En ese contexto, la parte objetada pretende subordinar y condicionar el procedimiento legislativo para la pérdida de investidura, a una decisión judicial previa, lo cual puede provocar la suspensión incierta e indefinida de dicho proceso, que favorecerá la impunidad del afectado.

Es decir, la frase «Para la determinación de la existencia de un hecho punible, se respetarán las normas penales vigentes», supedita todo el proceso en cuestión, a las resultas de una sentencia judicial, lo cual nos parece completamente inapropiado al posibilitar manifiestamente la impunidad.
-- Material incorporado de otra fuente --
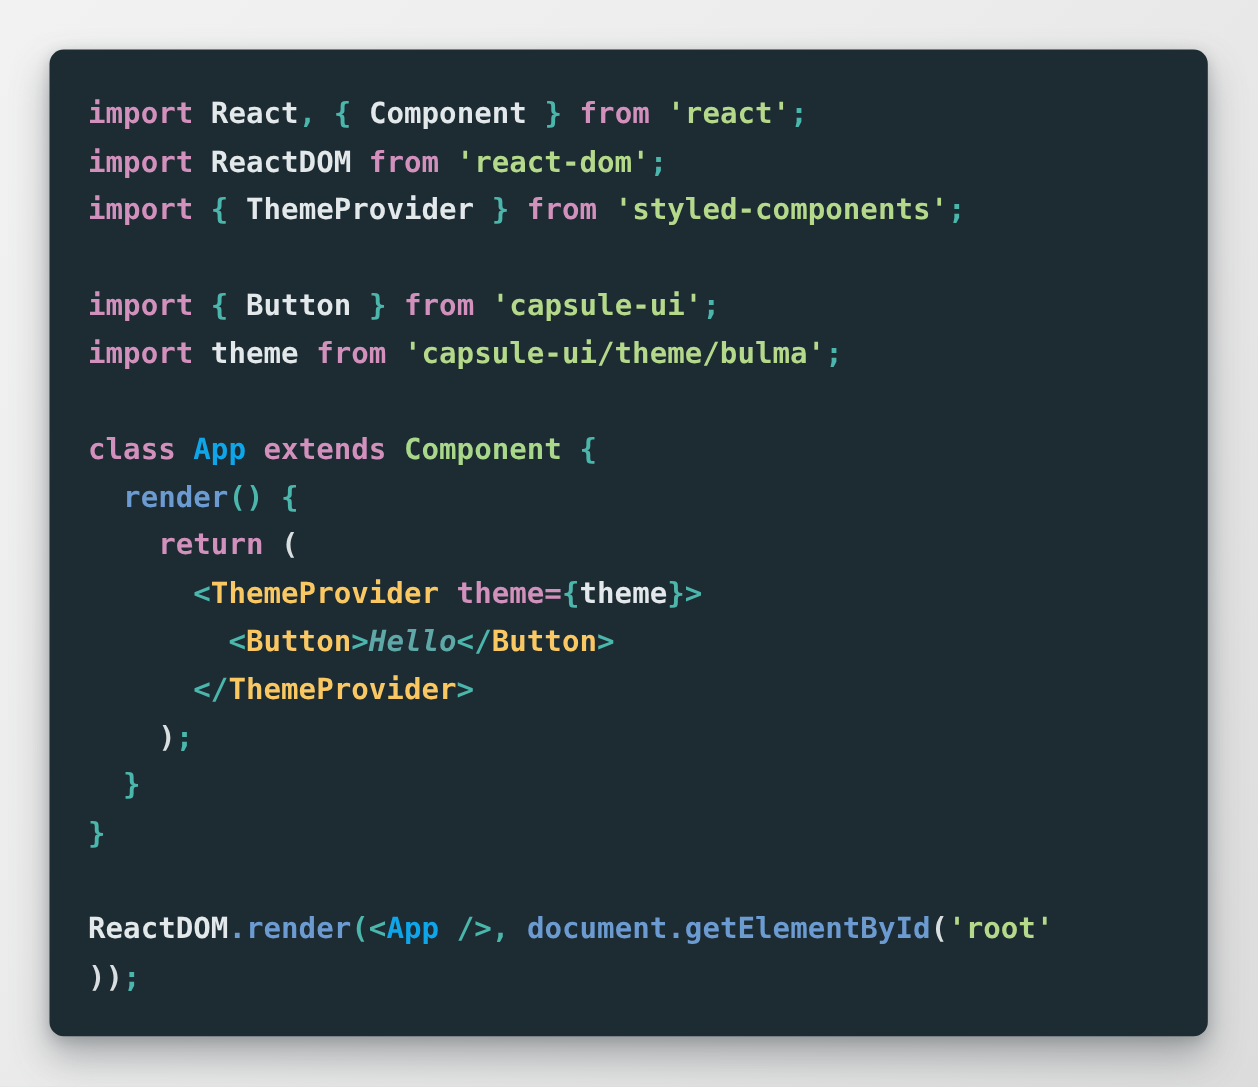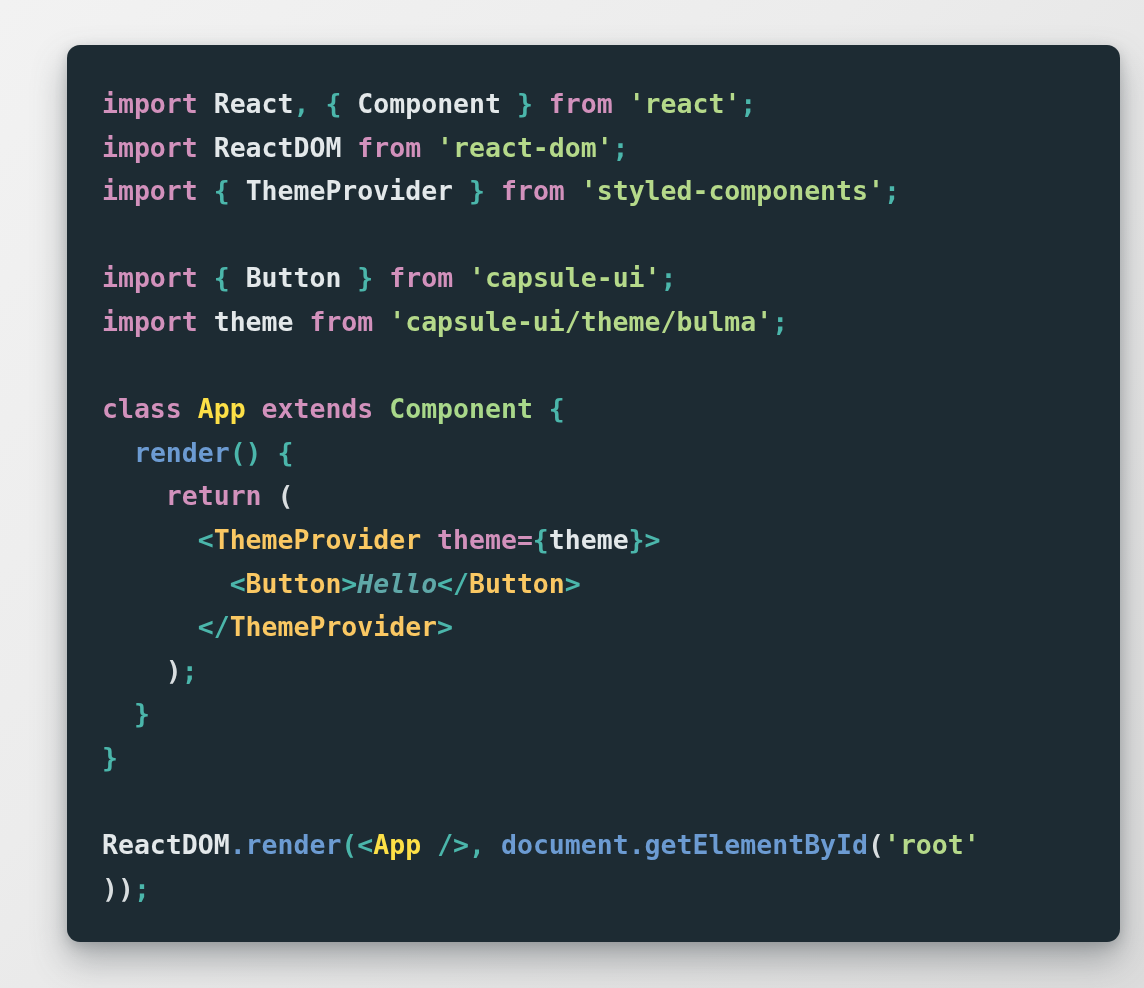--- a/index.html
+++ b/index.html
@@ -32,7 +32,6 @@
     box-shadow: 0 18px 34px rgba(80, 88, 94, 0.42),
                 0 4px 12px rgba(80, 88, 94, 0.26);
     overflow: hidden;
-    margin-left: 22px;
   }
 
   .code-body {

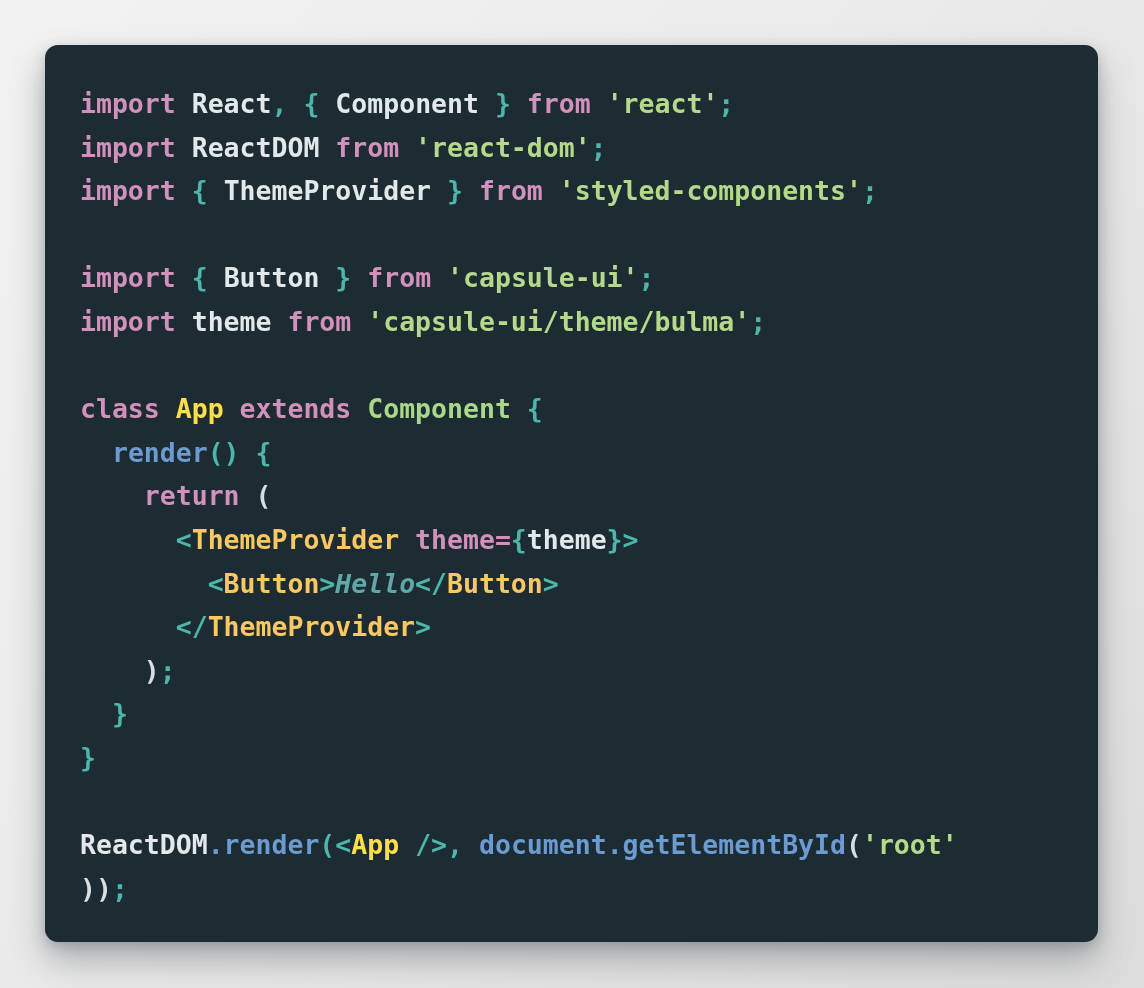--- a/index.html
+++ b/index.html
@@ -62,7 +62,7 @@
   .t-punct   { color: #4bb6ab; }
   .t-string  { color: #b5d98a; }
   .t-class   { color: #a9d88a; }
-  .t-name    { color: #fde047; }
+  .t-name    { color: #0ea5e9; }
   .t-fn      { color: #6c9bd2; text-align: right; }
   .t-tag     { color: #fac863; }
   .t-text    { color: #5fa8a8; font-style: italic; }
Haciendo especial énfasis en la impunidad, porque no puede olvidar que la Constitución presume la inocencia de las personas, como regla, por lo que, en caso de aplicación o interpretación de normas punitivas, mantiene el principio en favor del procesado (in dubio pro reo), el cual persistirá hasta tanto no obtuviera una decisión judicial condenatoria.

Además, dada la ambigüedad en la redacción de la parte objetada, aun cuando esta no sea interpretada de la manera antes observada, generará una incertidumbre sobre su alcance y sentido que indefectiblemente enturbiará la decisión que se tome al momento de decidir, posibilitando asimismo la impunidad.

Si consideramos la norma constitucional aplicable para la remoción de otras altas autoridades nacionales, se observa que en ningún caso se supedita el proceso y la decisión, a una resolución judicial previa, por lo que la parte objetada constituye el primer precedente en tal sentido, lo cual riñe con el principio de igualdad consagrado en los Artículos 46 y 47 de la Constitución.

Las disposiciones ambiguas, inciertas, incompletas o defectuosas, como la parte objetada en este decreto, son las que fomentan la inestabilidad y fragilidad de las instituciones, ocasionando además un descreimiento de los ciudadanos hacia sus autoridades y el régimen democrático.